ENERGY TRANSITION

Sparc FFI deal completes 

SPARC Technologies' deal with Fortescue Future Industries has completed and all conditions have been met, it said today. 

Sparc FFI deal completes 

 
 
Last week FFI said it had paid A$1.8 million for a 20% stake in a South Australian hydrogen startup that aims to create hydrogen from the sun and water with one key difference: it bypasses renewable energy sources and electrolysers. 
 
Rather, it will use photocatalytic water splitting, a tech that while not new is not used due to its current relatively low efficiency. It uses solar power to split water laid over a catalyst inside a reactor. It believes this could, in theory, be scaled up more easily as it does not need a proximate solar farm or wind development for power. 
 
Sparc Hydrogen has earlier received a grant from the Australian Solar Thermal Research Institute totaling $2.5 million over five years. 
 
Sparc Hydrogen is a joint venture between Sparc Technologies and the University of Adelaide.
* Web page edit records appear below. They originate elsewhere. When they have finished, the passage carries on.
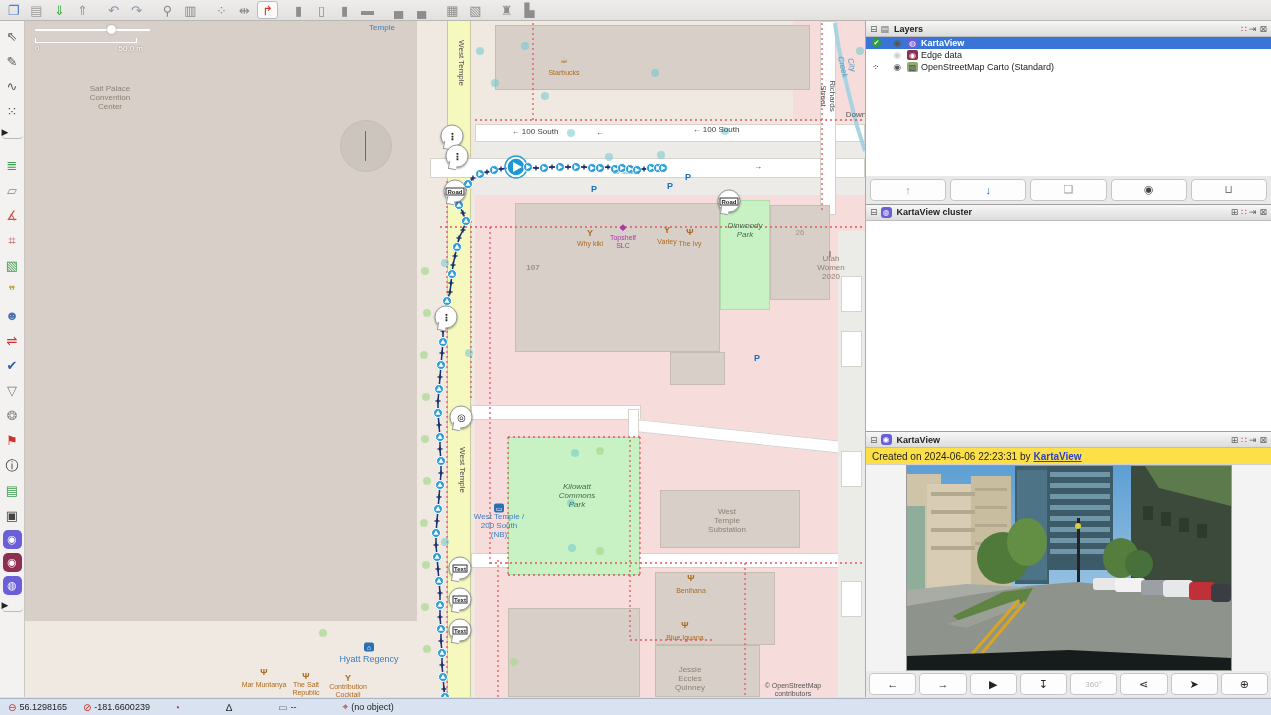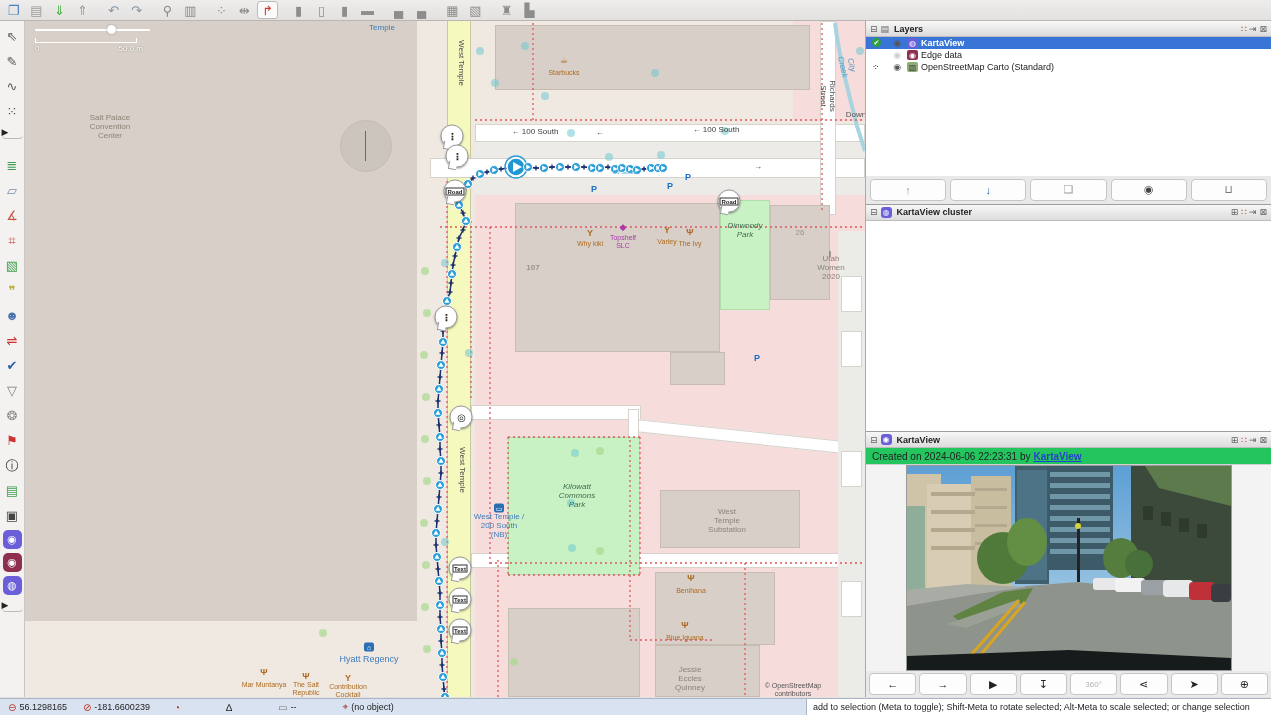--- a/index.html
+++ b/index.html
@@ -374,7 +374,7 @@
       </div>
   </div>
   <div id="maplabels" class="abs" style="left:0;top:0;width:840px;height:676px;">
-      <div class="maplabel" style="left: 85px; top: 77px; color: rgb(138, 131, 119); transform: translate(-50%, -50%); margin-top: 29px;">Salt Palace
+      <div class="maplabel" style="left: 85px; top: 77px; color: rgb(138, 131, 119); transform: translate(-50%, -50%);">Salt Palace
 Convention
 Center</div>
       <div class="maplabel" style="left: 436px; top: 42px; color: rgb(77, 77, 77); transform: translate(-50%, -50%) rotate(90deg);">West Temple</div>

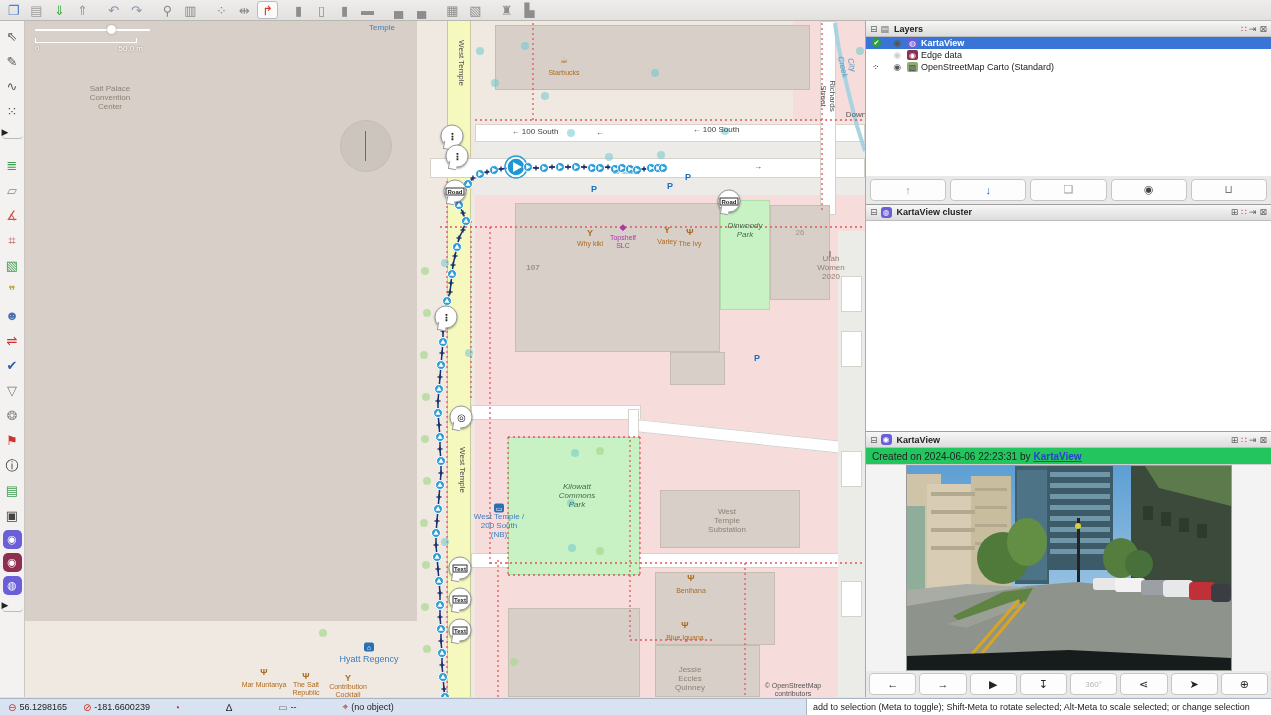--- a/index.html
+++ b/index.html
@@ -53,7 +53,7 @@
   .lrow.sel{background:#3875d7;color:#fff;font-weight:bold;}
   .lbtnrow{height:22px;display:flex;gap:4px;padding:3px 4px;flex:none;background:#e9e9e9;}
   .lbtn{flex:1;background:#fdfdfd;border:1px solid #c6c6c6;border-radius:4px;display:flex;align-items:center;justify-content:center;font-size:11px;}
-  #created{height:16px;background:#22c55e;border-bottom:1px solid #d0d0d0;font-size:10px;display:flex;align-items:center;padding-left:6px;gap:3px;flex:none;}
+  #created{height:16px;background:#fde047;border-bottom:1px solid #d0d0d0;font-size:10px;display:flex;align-items:center;padding-left:6px;gap:3px;flex:none;}
   #created a{color:#2b3fd0;font-weight:bold;text-decoration:underline;}
   #photoarea{flex:1;background:#f3f3f3;display:flex;align-items:center;justify-content:center;}
   #kvtools{height:22px;display:flex;gap:3px;padding:2px 3px;background:#e9e9e9;flex:none;}

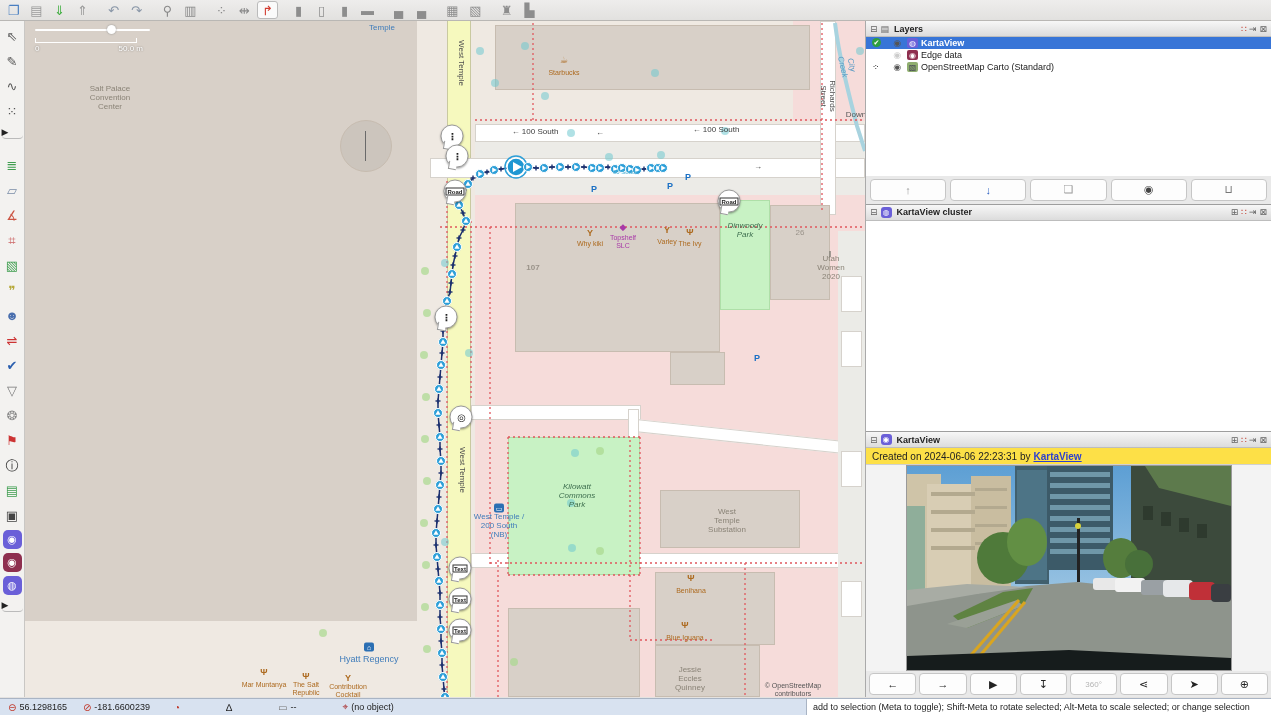--- a/index.html
+++ b/index.html
@@ -662,9 +662,6 @@
     <span class="sic" style="color:#a33;">⌖</span>
     <span>(no object)</span>
   </div>
-  <div id="helpseg">
-      <span>add to selection (Meta to toggle); Shift-Meta to rotate selected; Alt-Meta to scale selected; or change selection</span>
-    </div>
 </div>
 
 </body></html>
At stage 2 FFI may invest another $1.475 million, taking its interest to 36%. 
 
The university holds 28% of the entity. 
 
Sparc said today the project is well underway with key equipment ordered and that a preliminary Techno Economic Assessment of the technology has begun. 
 
"Sparc's announcement last week was the culmination of over four months of challenging work between the JV partners including detailed technical due diligence, negotiation and execution of a number of key agreements to form Sparc Hydrogen," executive chairman Stephen Hunt said. 
 
"It is pleasing to now have satisfied all conditions to complete the transaction and to work with FFI and UoA to further progress this exciting project." 
 
Sparc's hydrogen development is not a new process, merely one the University of Adelaide refined to improve the efficiency of solar to hydrogen splitting and using a much lower cost catalyst. 
 
The company, which rejoined the ASX only recently via an RTO, is more focussed on hydrogen markets and the superiority of its tech over traditional green hydrogen production, but does not explain the difference over electrolyser-powered development very well. 
 
In the appendix of an investor presentation there is a rough explanation of photocatalysis. 
 
The company will not release information on what its catalyst actually is over IP concerns, although the university filed for a provisional patent in April last year. 
 
Traditionally in labs, costly titanium dioxide has been used. 
 
The other issue that Sparc, the university and FFI will have to overcome is separation of hydrogen and oxygen, and ensuring explosive potential is limited. This is not an issue for electrolyser-driven hydrogen development. 
 
The cost profile is in line with Canberra's at $2 per kilo target.
 
Operations are yet to be scaled up over the two phases and four and a half years, but at this point all costs have not been added in.